● Data provided:
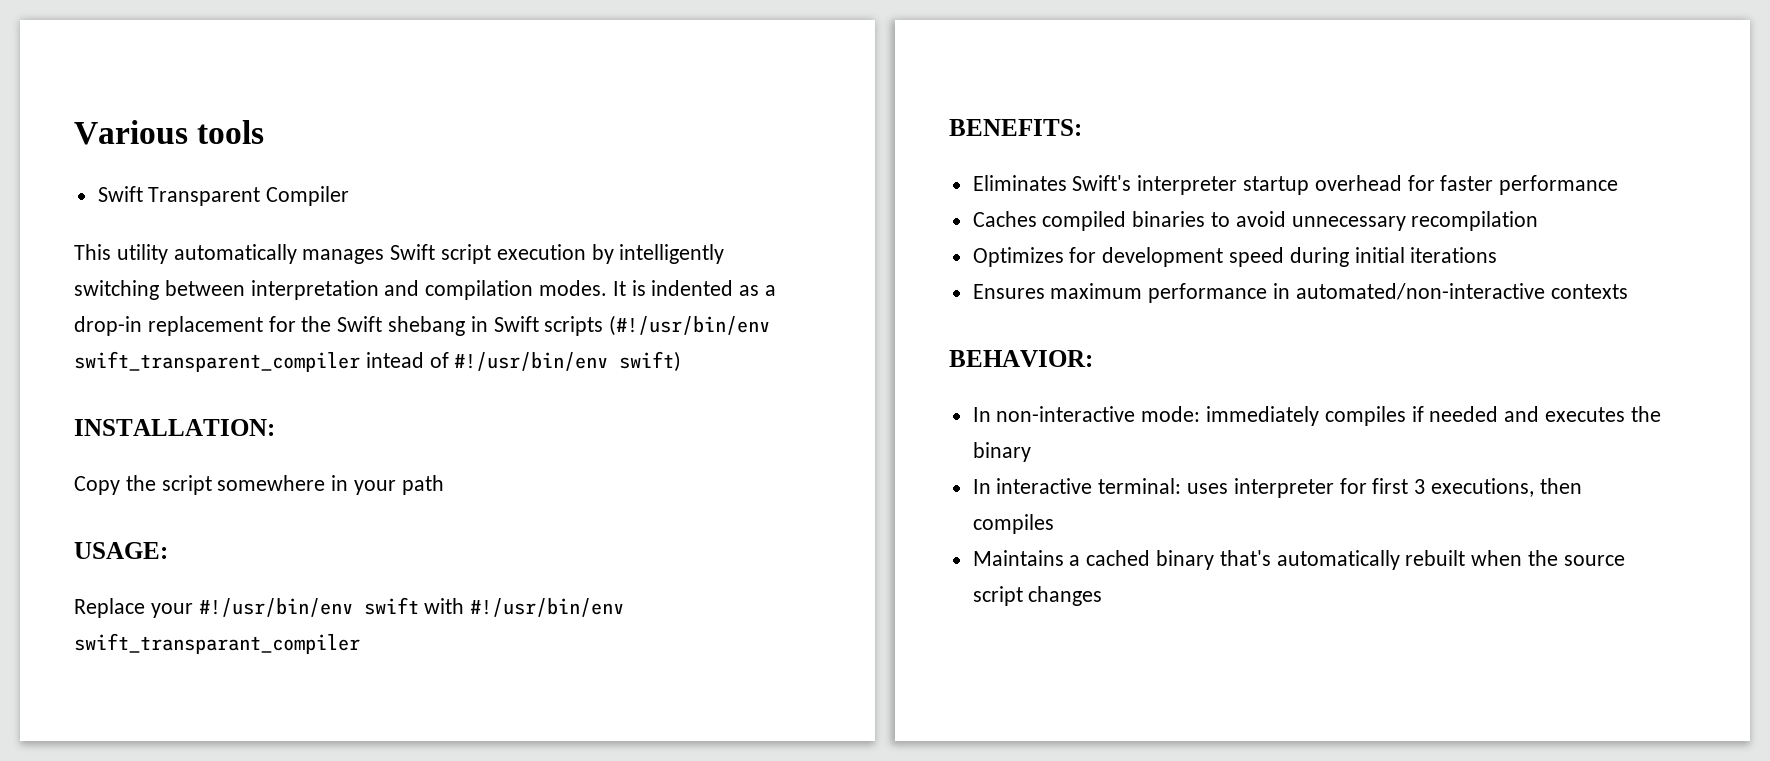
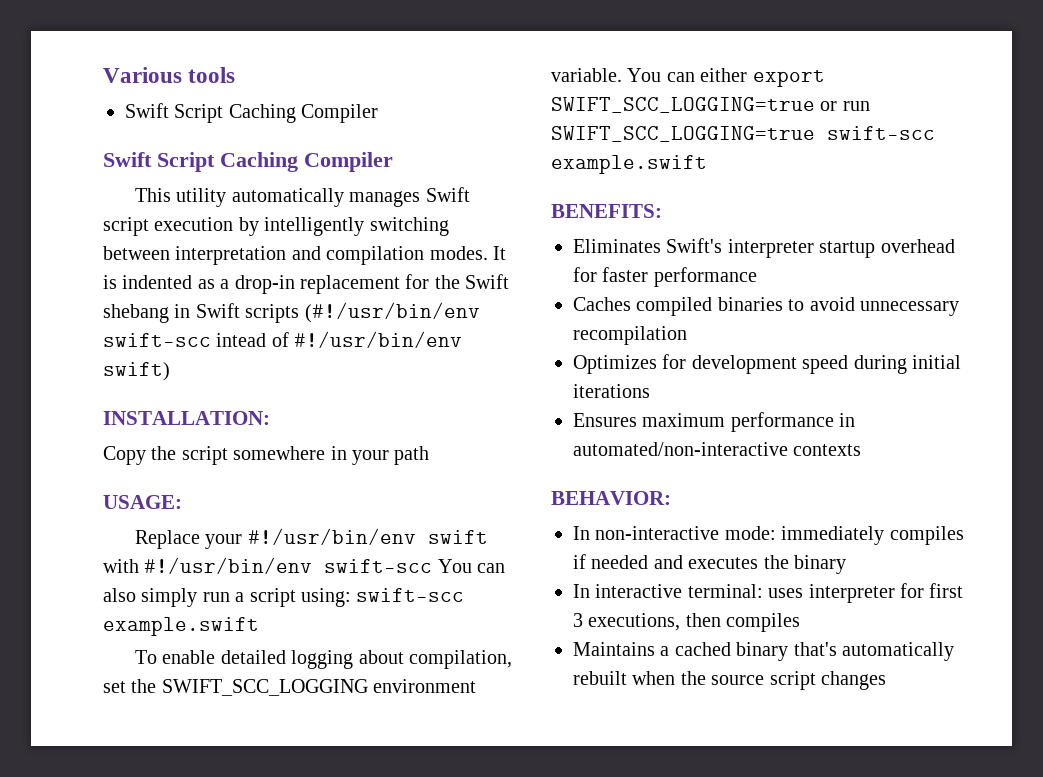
  Various tools
- Swift Transparent Compiler
+ Swift Script Caching Compiler
+ Swift Script Caching Compiler
- It is indented as a drop-in replacement for the Swift shebang in Swift scripts (#!/usr/bin/env swift_transparent_compiler intead of #!/usr/bin/env swift)
+ It is indented as a drop-in replacement for the Swift shebang in Swift scripts (#!/usr/bin/env swift-scc intead of #!/usr/bin/env swift)
- Replace your #!/usr/bin/env swift with #!/usr/bin/env swift_transparant_compiler
+ Replace your #!/usr/bin/env swift with #!/usr/bin/env swift-scc You can also simply run a script using: swift-scc example.swift
+ To enable detailed logging about compilation, set the SWIFT_SCC_LOGGING environment variable. You can either export SWIFT_SCC_LOGGING=true or run SWIFT_SCC_LOGGING=true swift-scc example.swift

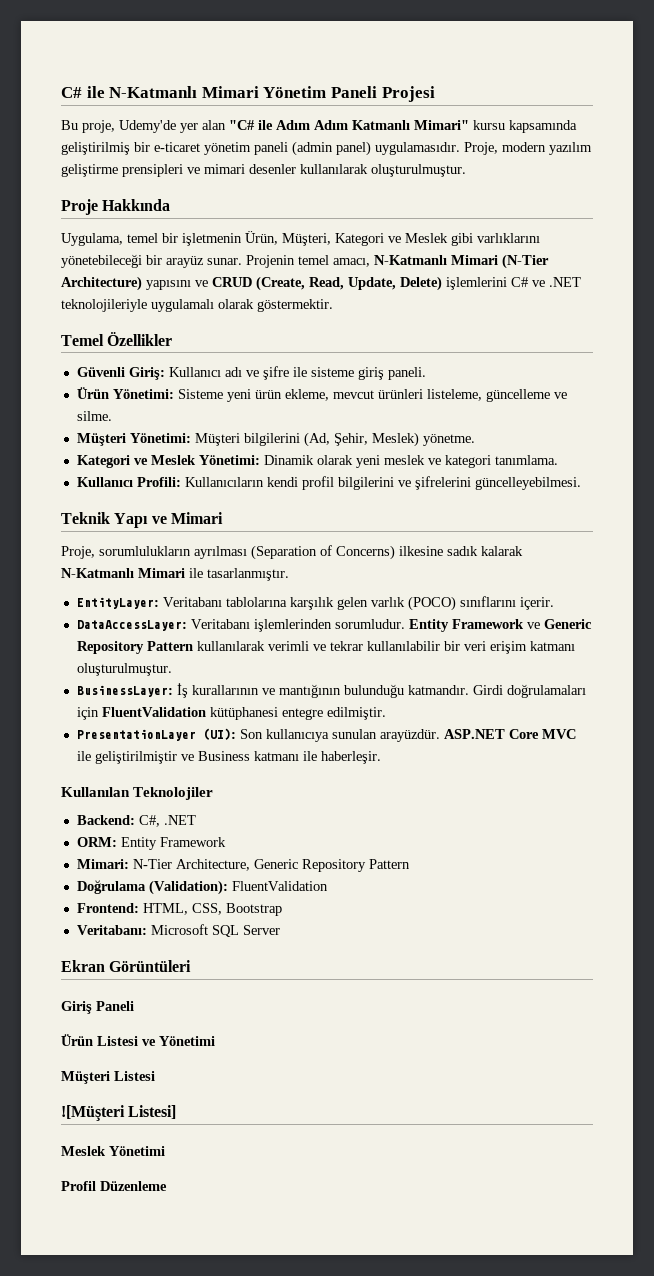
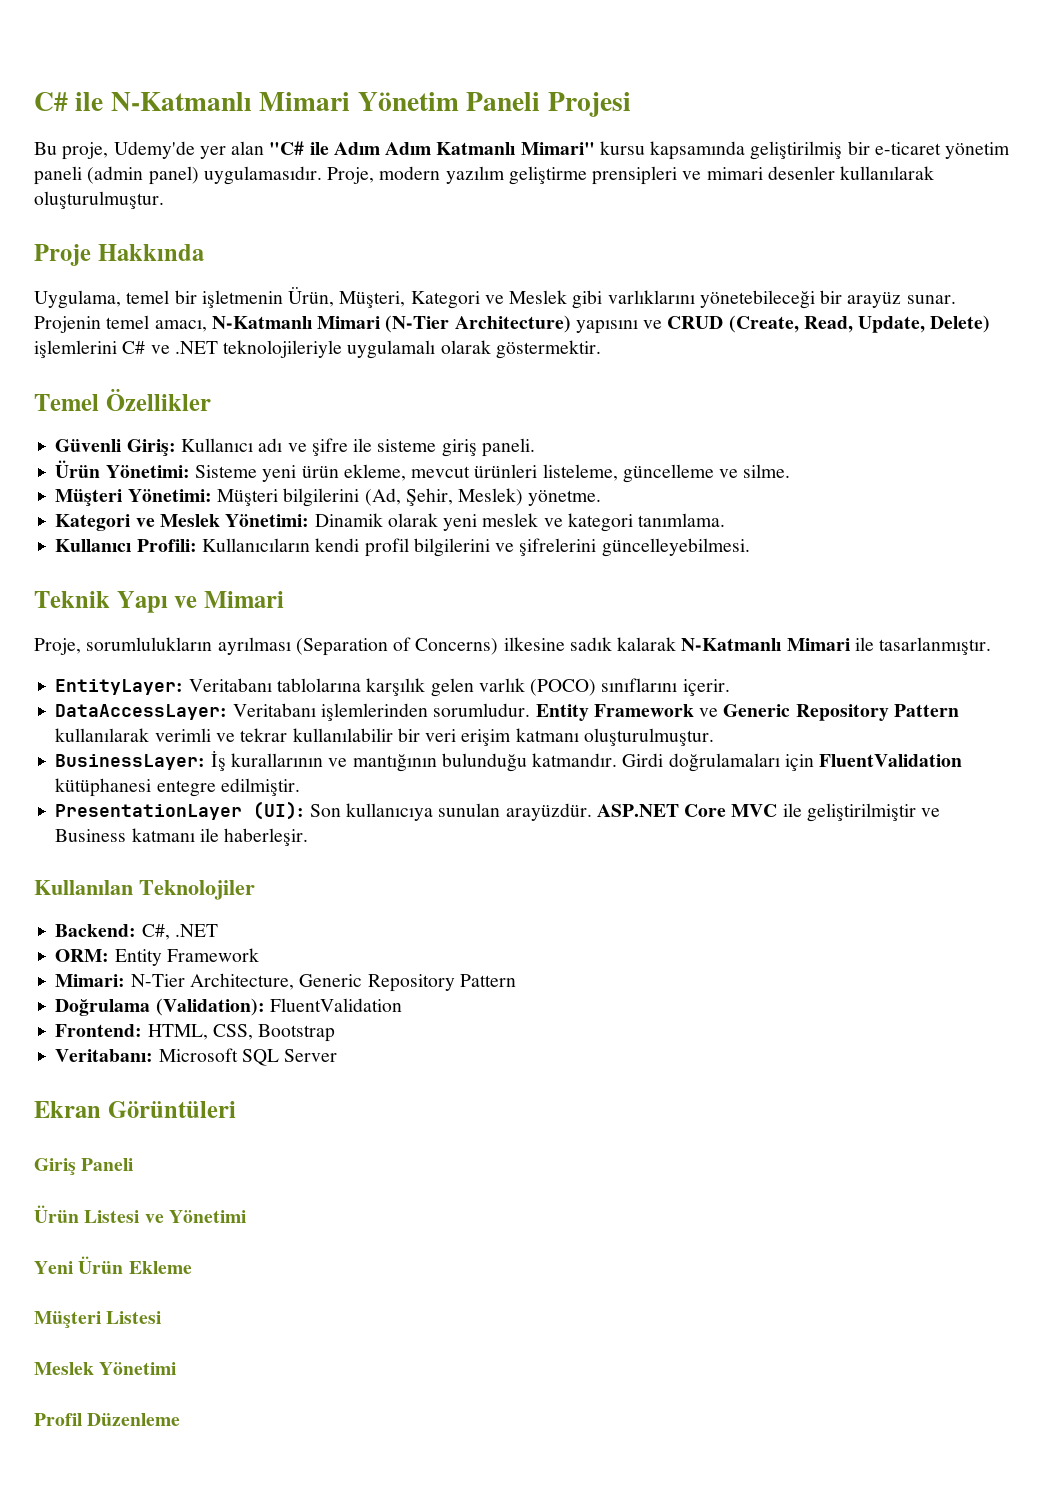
+ Yeni Ürün Ekleme
- ![Müşteri Listesi]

● Exercise details:
Apart from its pictures, the material above should be repeated exactly.

● Final answer:
  Various tools
- Swift Transparent Compiler
+ Swift Script Caching Compiler
+ Swift Script Caching Compiler
- It is indented as a drop-in replacement for the Swift shebang in Swift scripts (#!/usr/bin/env swift_transparent_compiler intead of #!/usr/bin/env swift)
+ It is indented as a drop-in replacement for the Swift shebang in Swift scripts (#!/usr/bin/env swift-scc intead of #!/usr/bin/env swift)
- Replace your #!/usr/bin/env swift with #!/usr/bin/env swift_transparant_compiler
+ Replace your #!/usr/bin/env swift with #!/usr/bin/env swift-scc You can also simply run a script using: swift-scc example.swift
+ To enable detailed logging about compilation, set the SWIFT_SCC_LOGGING environment variable. You can either export SWIFT_SCC_LOGGING=true or run SWIFT_SCC_LOGGING=true swift-scc example.swift

+ Yeni Ürün Ekleme
- ![Müşteri Listesi]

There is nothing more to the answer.